The bali2jak Tool

The bali2jak tool is a command-line application that generates a parse-tree layer from a Bali grammar file. This document describes how bali2jak is invoked and it briefly describes the classes generated in the parse-tree layer. The reader should be familiar with the Bali language documentation and the HowTo guide.

Invoking bali2jak

The bali2jak tool accepts a single Bali grammar file as input and it produces an entire directory of generated Jak source files. Each Jak source file contains a class definition as described in the next section. For now, we concentrate on the command invocation.

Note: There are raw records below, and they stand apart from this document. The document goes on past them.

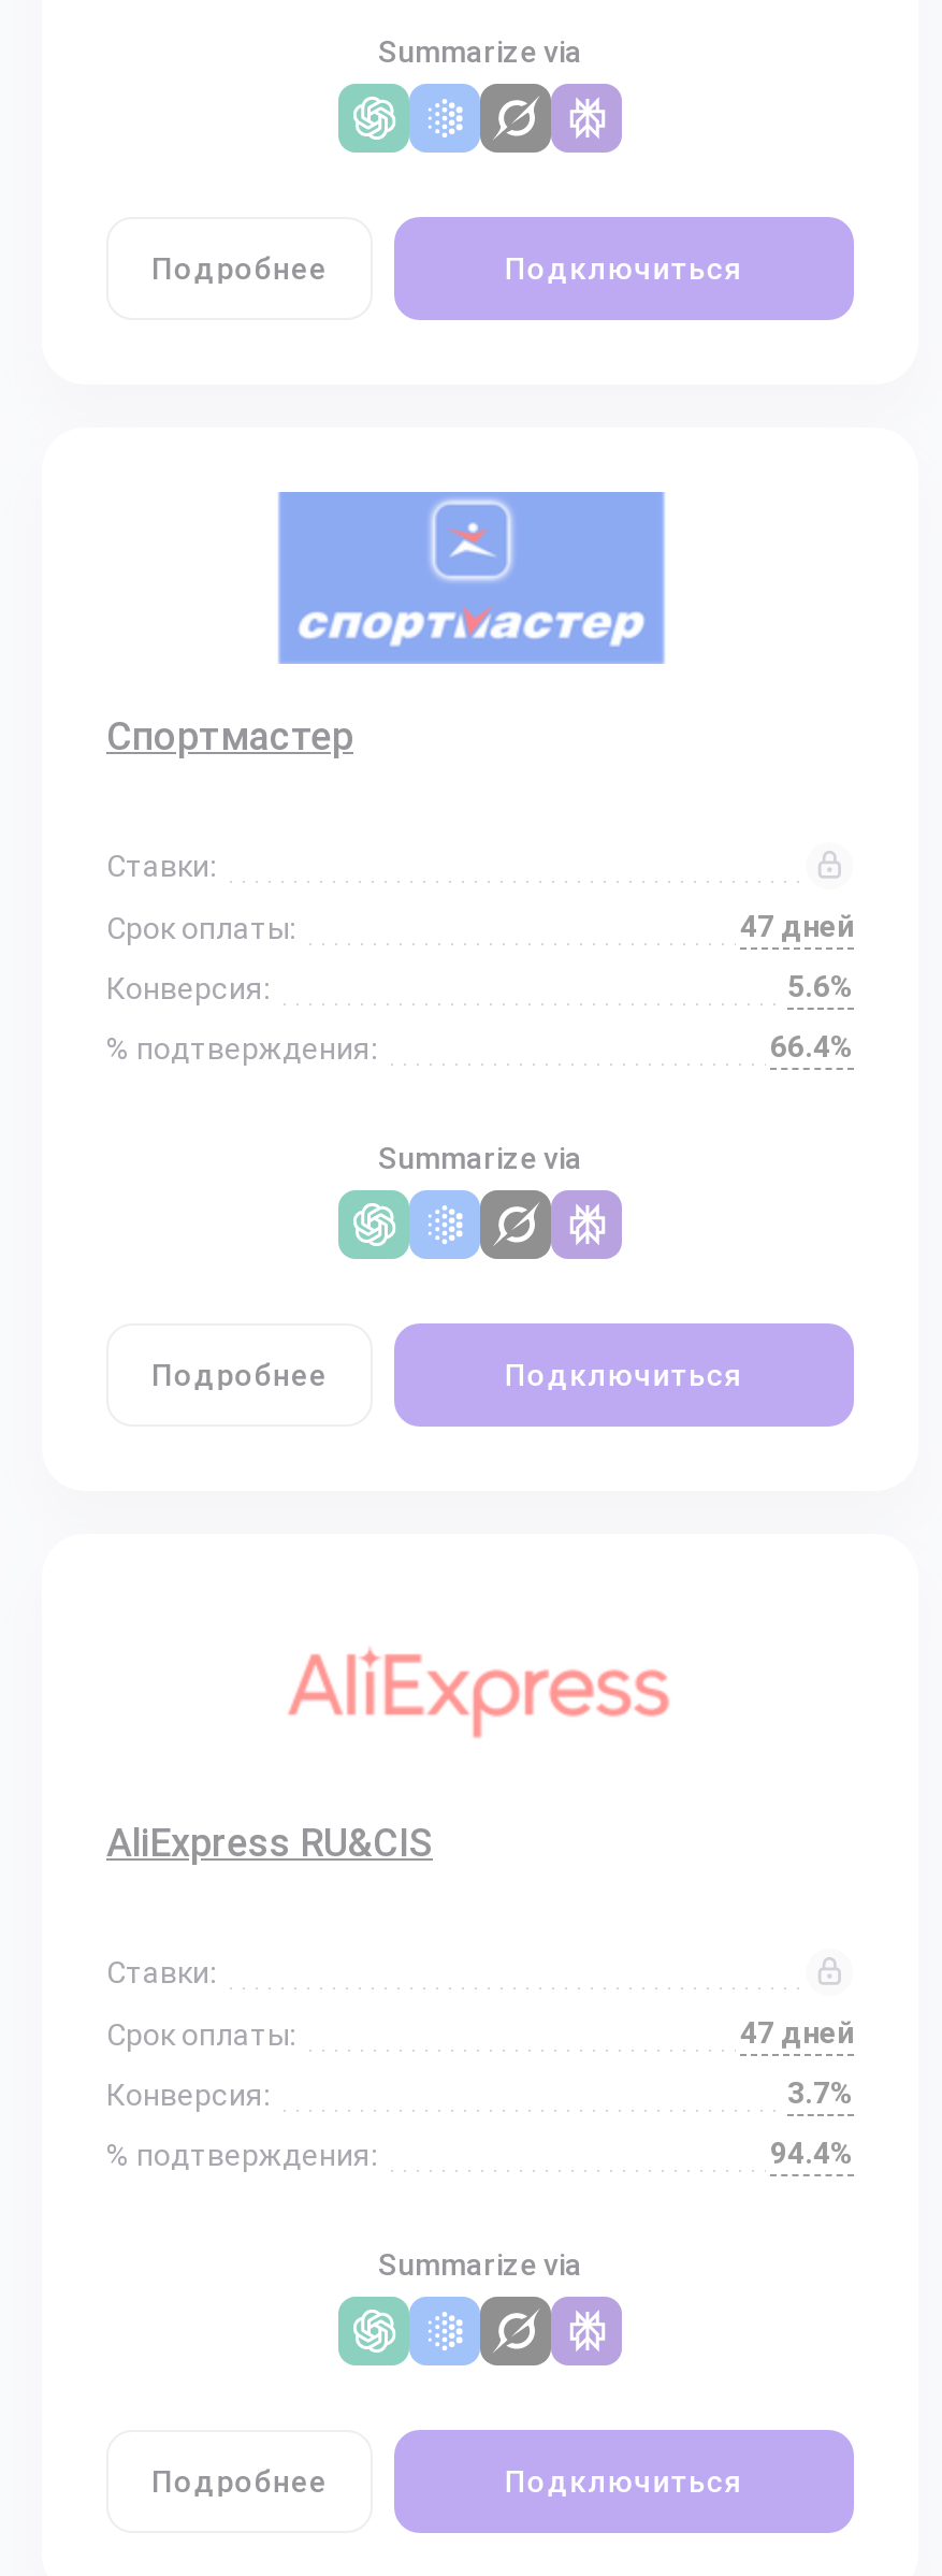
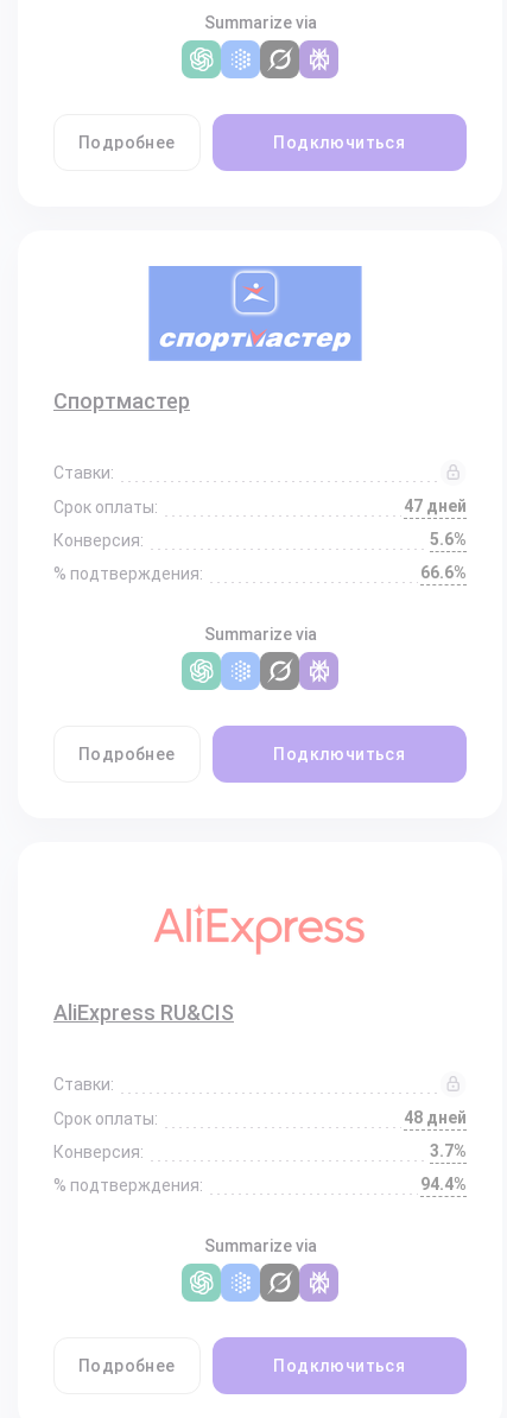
[770,1029,854,1063] 66.4% -> [420,563,467,582] 66.6%
[740,2015,854,2050] 47 дней -> [404,1108,467,1127] 48 дней

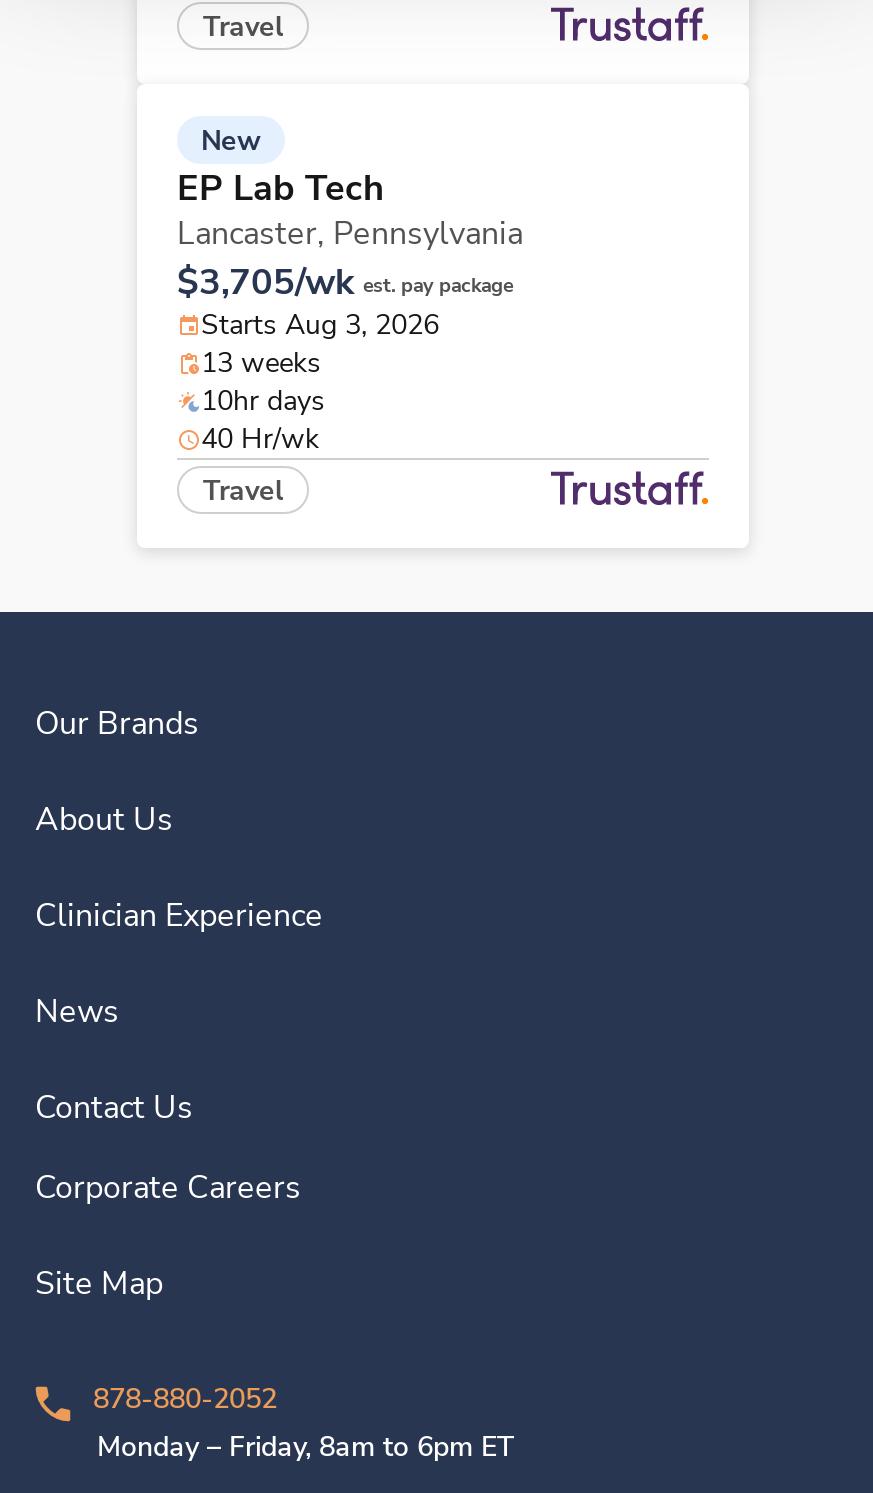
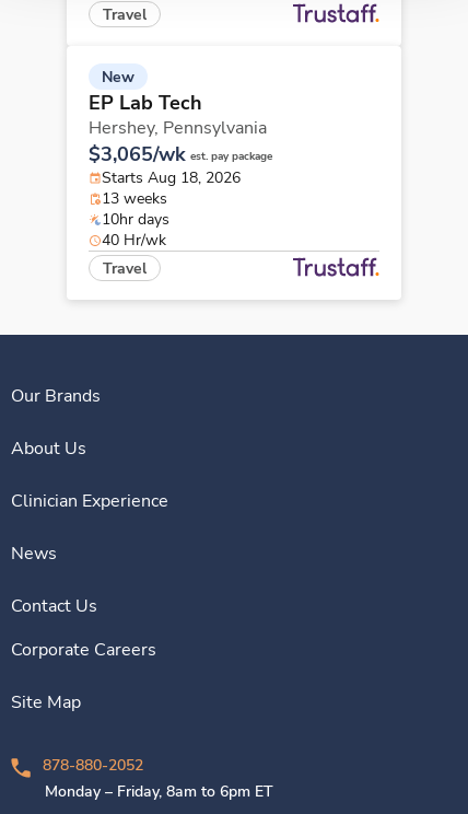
[177,212,523,256] Lancaster, Pennsylvania -> [89,116,267,140] Hershey, Pennsylvania
[177,258,513,306] $3,705/wk est. pay package -> [89,141,272,167] $3,065/wk est. pay package
[201,306,439,344] Starts Aug 3, 2026 -> [102,167,241,188] Starts Aug 18, 2026

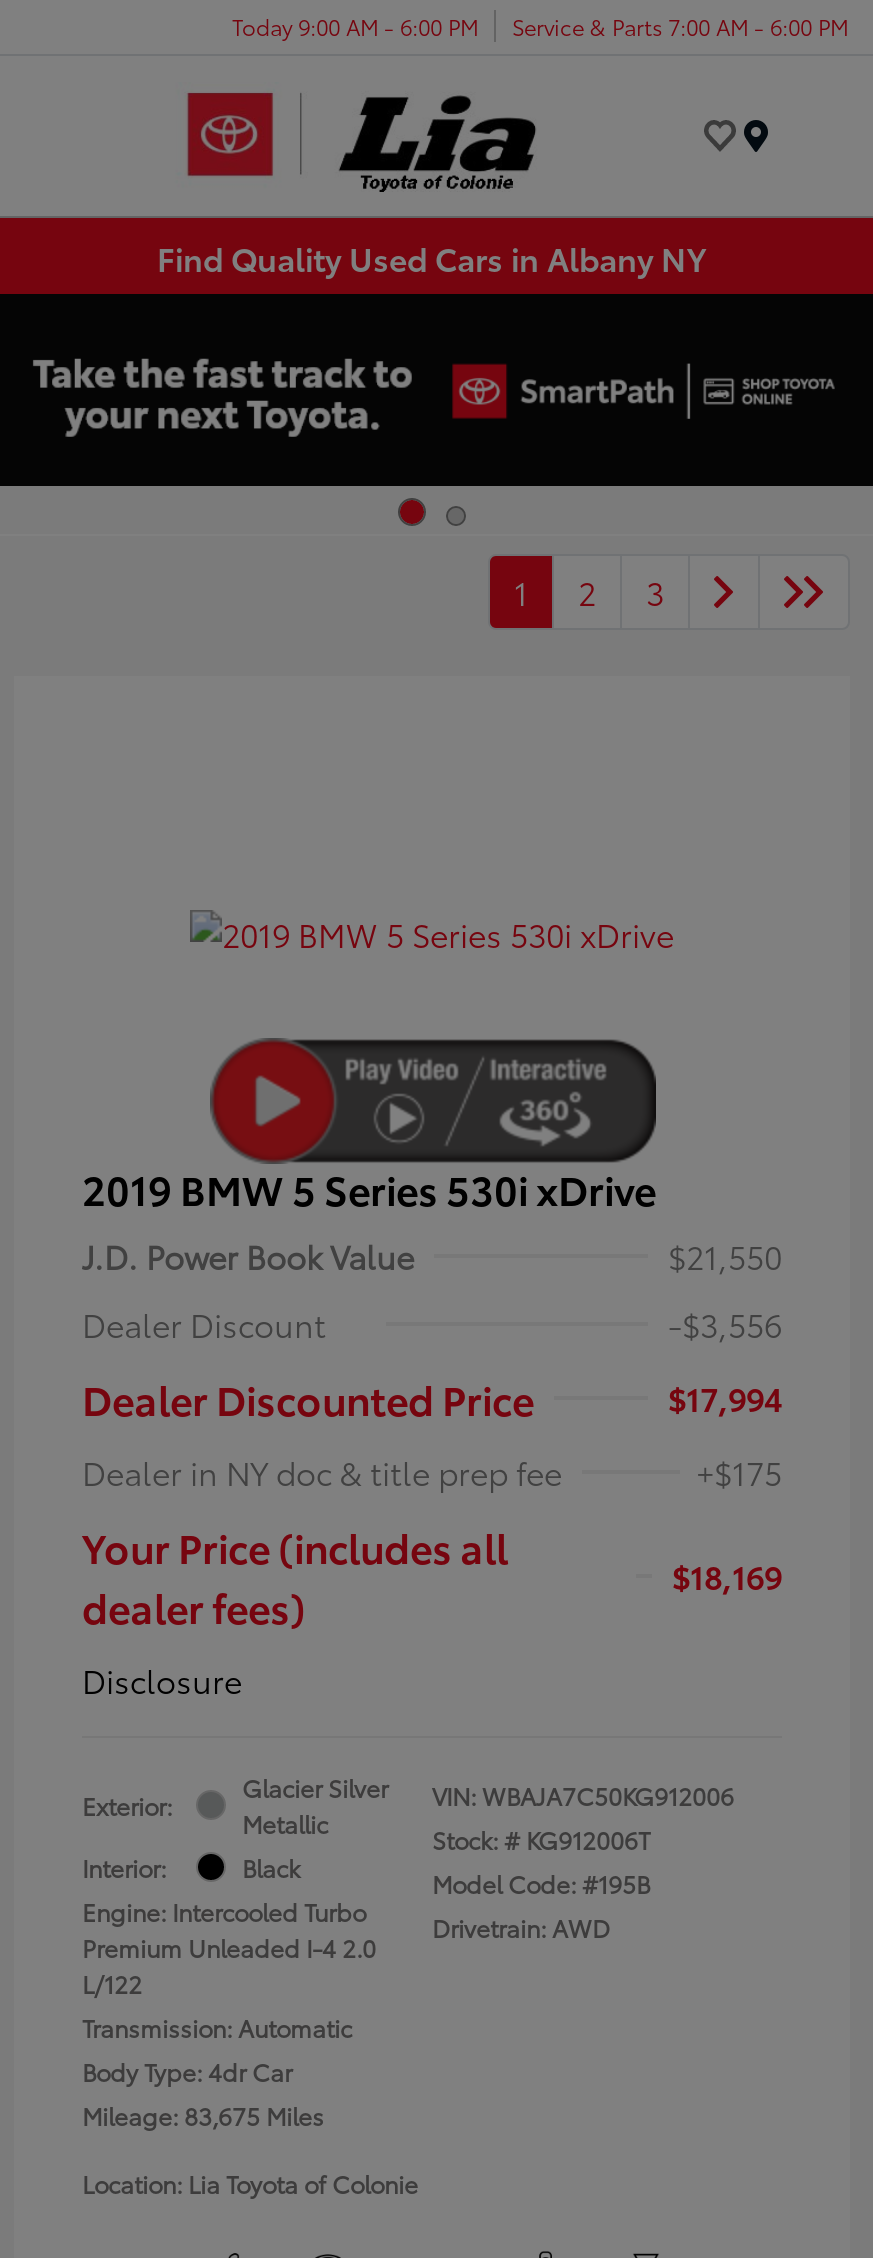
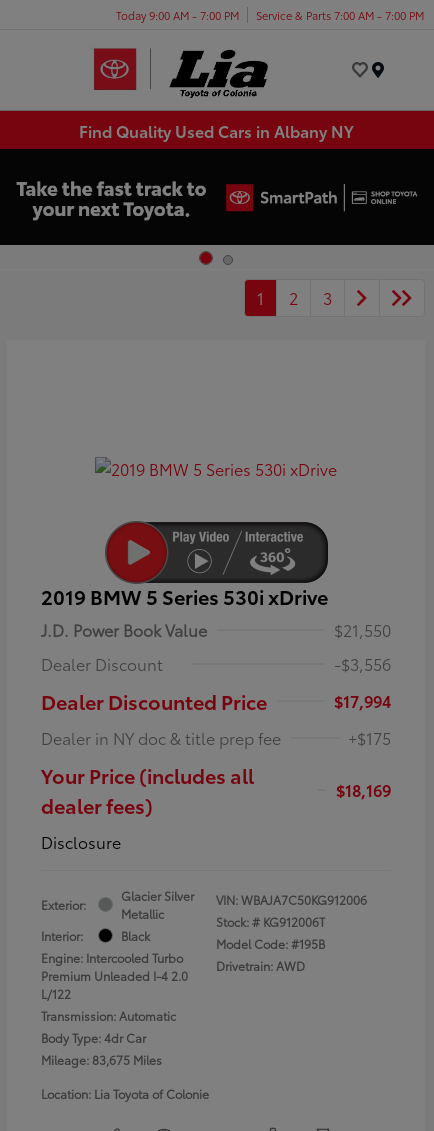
[232,9,478,41] Today 9:00 AM - 6:00 PM -> [116,6,239,22] Today 9:00 AM - 7:00 PM
[512,9,848,41] Service & Parts 7:00 AM - 6:00 PM -> [256,6,424,22] Service & Parts 7:00 AM - 7:00 PM

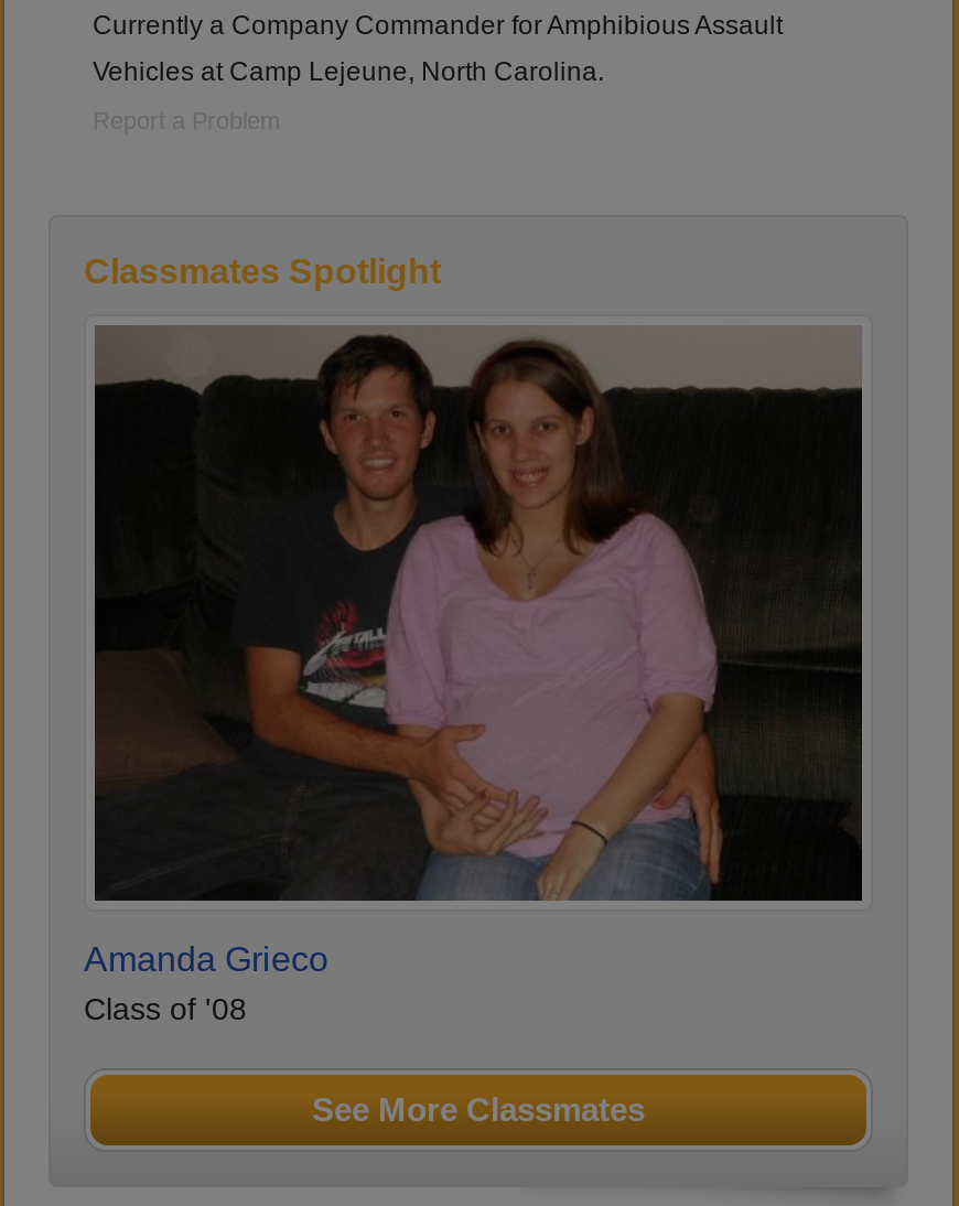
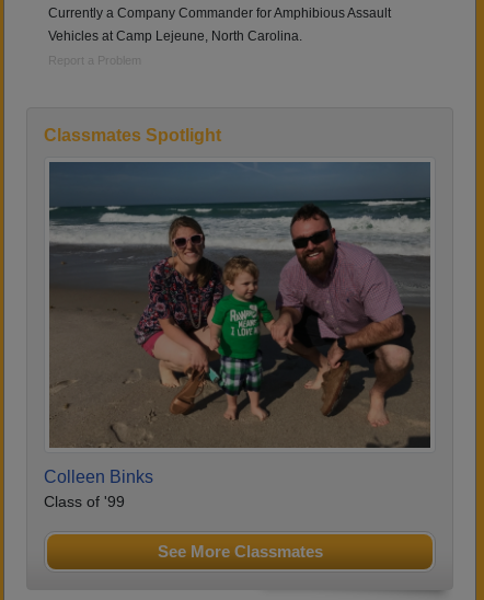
[84,325,864,1027] [image] | Amanda Grieco | Class of '08 -> [44,161,431,510] [image] | Colleen Binks | Class of '99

Suppose the Bali input grammar is in grammar.b and the generated files are to be placed into directory parse. Then, an appropriate command would be:

bali2jak grammar.b -directory parse

That's it! This produces a layer in directory parse, creating the directory if necessary. In this example, the layer is not given an explicit name. In general, though, the bali2jak command can accept an optional -layer option that specifies a layer name. For example, if the layer is supposed to be named syntax, that can be accomplished with the following command:

bali2jak grammar.b -directory parse -layer syntax

At this point, you've seen all there is to bali2jak invocation. The command has only three arguments: (1) The input file name, which is required; (2) The output directory name, which is optional and which defaults to the current directory; and (3) An optional layer name argument, which has no default.

Generated Class Files

This section should be read in combination with the older abstract syntax tree documentation (AST). The AST document is slightly outdated, but is essentially correct. Eventually, that document will be merged with this one but, for now, both should be read to get a full understanding of the generated classes.

When bali2jak generates classes from a Bali grammar file, it builds inheritance hierarchies in a class framework for the non-terminal symbols defined by Bali grammar rules. Each type of Bali production specifies slightly different parts of the framework and this section describes the mapping of the Bali productions to the class framework. We assume the reader is familiar with the four kinds of Bali grammar productions: (1) Named productions; (2) Sub-productions (also called unnamed productions or unnamed rules); (3) Simple lists; and (4) Complex lists.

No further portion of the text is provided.